The correct answer is to create an RDS Multi-AZ cluster with one writer and two reader instances in different AZs, using the cluster endpoint for writes and the reader endpoint for reads. This configuration provides the most resilient and performant network connectivity because the RDS Multi-AZ high availability architecture ensures synchronous replication across three Availability Zones, eliminating a single point of failure while the separate reader endpoint allows application instances in any AZ to query the nearest reader for low-latency reads. On the AWS Certified Advanced Networking Specialty ANS-C01 exam, this scenario tests your understanding of how to decouple write and read traffic in a multi-AZ deployment, with a common trap being the mistaken belief that a single RDS instance with a standby in another AZ offers the same read performance—it does not, as the standby cannot serve reads.

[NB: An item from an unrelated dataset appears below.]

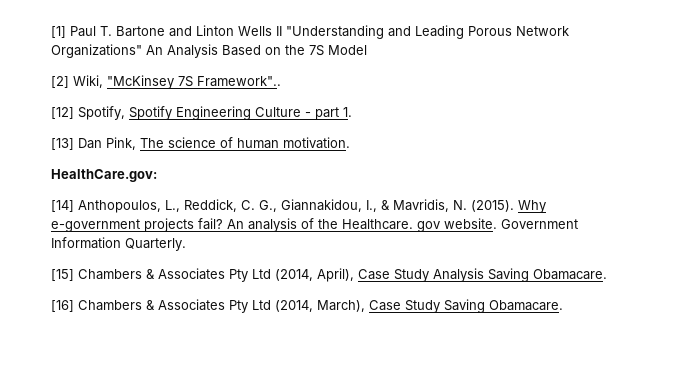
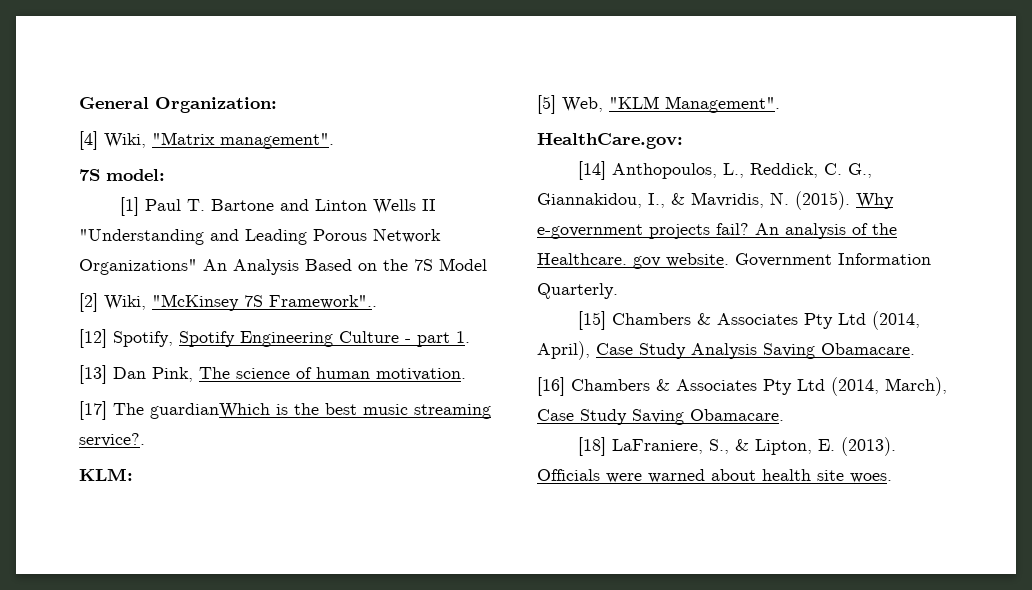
(51, 32) none -> [79,97,277,113] [79,131,334,150] [79,169,165,181] General Organization: // [4] Wiki, "Matrix management". // 7S model: //
(350, 143) none -> [79,401,491,420] [79,433,145,447] [79,468,133,481] [537,95,780,114] // [17] The guardianWhich is the best music streaming service?. // KLM: // [5] Web, "KLM Management".
(563, 305) none -> [578,437,897,456] [537,469,892,483] // [18] LaFraniere, S., & Lipton, E. (2013). Officials were warned about health site woes.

A useful memory tip is to think of the cluster as a “three-legged stool” for resilience, and remember that the reader endpoint is your key to low-latency reads across AZs.

ANS-C01 Network Implementation Practice Question

This ANS-C01 practice question tests your understanding of network implementation. This is a configuration task: choose the command set that satisfies every stated requirement. Small differences — like 'secret' vs 'password' or 'transport input ssh' vs 'all' — change whether the answer is correct. After answering, compare your reasoning against the explanation and wrong-answer breakdown below. Once you have made your selection, read the full explanation to reinforce the concept and understand why each distractor is designed to mislead on exam day.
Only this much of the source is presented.